Literary Nonfiction

Torn Asunder

The beauty of the world, which is so soon to perish, has two edges, one of laughter, one of anguish, cutting the heart asunder. — Virginia Wolf

1. I Want To Hold His Hand.

The doorbell rang at 9:30, and I was in the middle of a major team mission in my video game.  I thought it was Don, my husband, that he forgot his key.

I opened the door and went onto the porch in bare feet.  It was hot out there, and we had the air conditioners going full blast.  It wasn’t Don, but two men in uniform.

“Are you Mrs.
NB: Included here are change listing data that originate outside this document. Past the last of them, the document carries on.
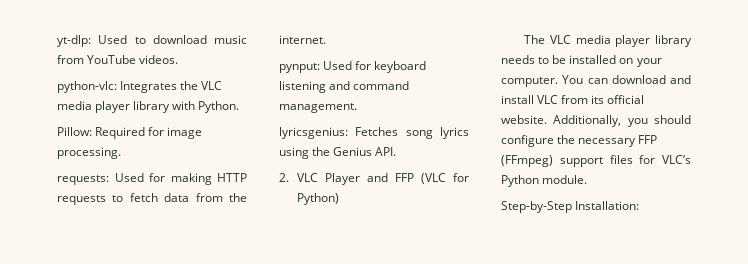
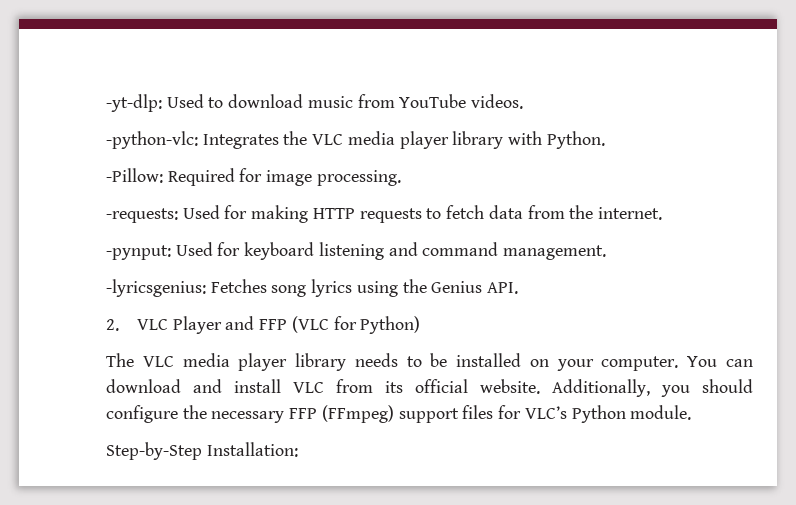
- yt-dlp: Used to download music from YouTube videos.
+ -yt-dlp: Used to download music from YouTube videos.
- python-vlc: Integrates the VLC media player library with Python.
+ -python-vlc: Integrates the VLC media player library with Python.
- Pillow: Required for image processing.
+ -Pillow: Required for image processing.
- requests: Used for making HTTP requests to fetch data from the internet.
+ -requests: Used for making HTTP requests to fetch data from the internet.
- pynput: Used for keyboard listening and command management.
+ -pynput: Used for keyboard listening and command management.
- lyricsgenius: Fetches song lyrics using the Genius API.
+ -lyricsgenius: Fetches song lyrics using the Genius API.

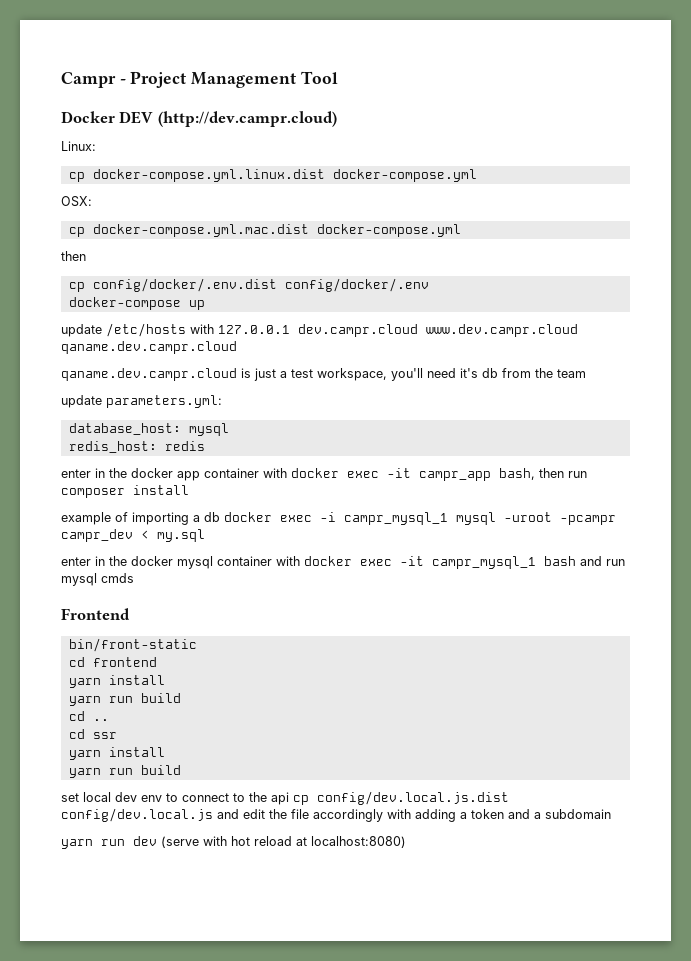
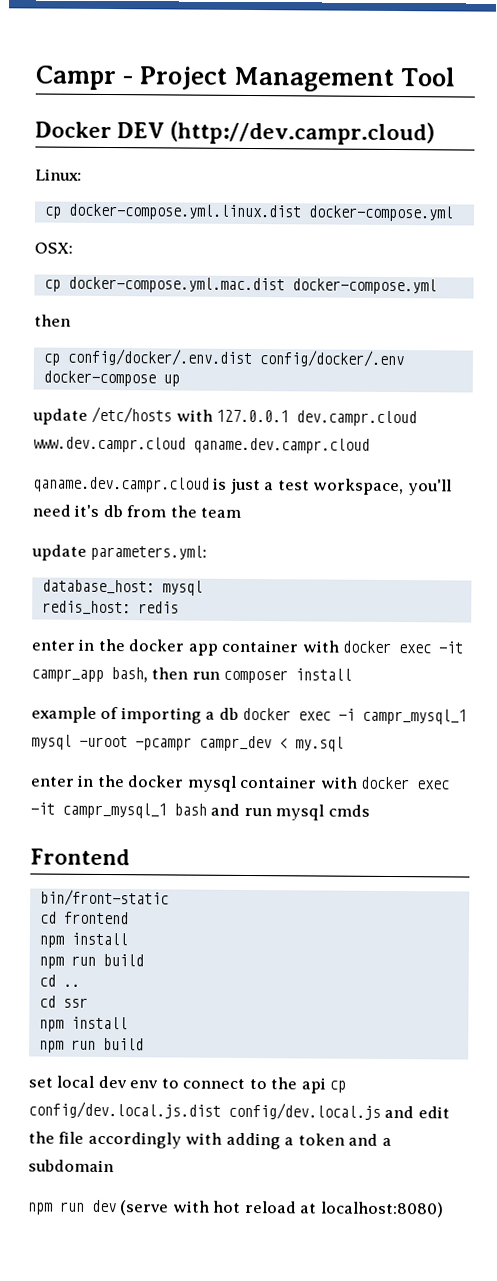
  cd frontend
- yarn install
- yarn run build
+ npm install
+ npm run build
  cd ssr
- yarn install
- yarn run build
+ npm install
+ npm run build
- yarn run dev (serve with hot reload at localhost:8080)
+ npm run dev (serve with hot reload at localhost:8080)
Donald Jacob?” one asked.  He wore glasses, and looked kind of old for a cop.  He was in the dark blue uniforms of our local police, as opposed to the gray and brown of the state troopers.

“Yes?” Something happened to Don.

“Your husband has been in an accident.  He’s at Rhode Island Hospital.”

“Oh, okay.”  Thinking it’s nothing more than a few scrapes, I guess they needed me to go pick him up.  My son, Logan, had come out to see what was going on.  My father, who lived across the street, was out on his stairs to see what was going on.

“Don’s in the hospital,” I yelled over to him.

“Want a ride?” he asked.

“Sure, I guess.”  So we all bundled up, Logan, my father and me, and we travelled the twenty minutes to the hospital.  As we went, I got more and more worried.  Why didn’t he call me?  Why did they have to send the police?

When we got there, after some time, they took us to a side room on the first floor.  This room had two couches that were across from each other.  It was dimly lit by one lamp in the corner, and three people came in.  One was a social worker, and there were two doctors.

“Your husband’s been in a very bad motorcycle accident.”

How bad could it be?

“He has very severe head trauma.  He has broken ribs, and a broken leg…”

He’s a vegetable.  I don’t think I could have handled that.

He looked to my son.  “I think you should bring him home and come back.”

My father agreed to watch him, and I agreed to go home. I ended up coming back with my father’s new wife, Gloria.  My mother had passed away eight years prior.  I liked Gloria because she had tempered my father, something my mother never did.

When I got back, they sent me up to ICU’s waiting room.  There, another doctor came down.  This doctor was covered in blood.  How much of it was my husband’s.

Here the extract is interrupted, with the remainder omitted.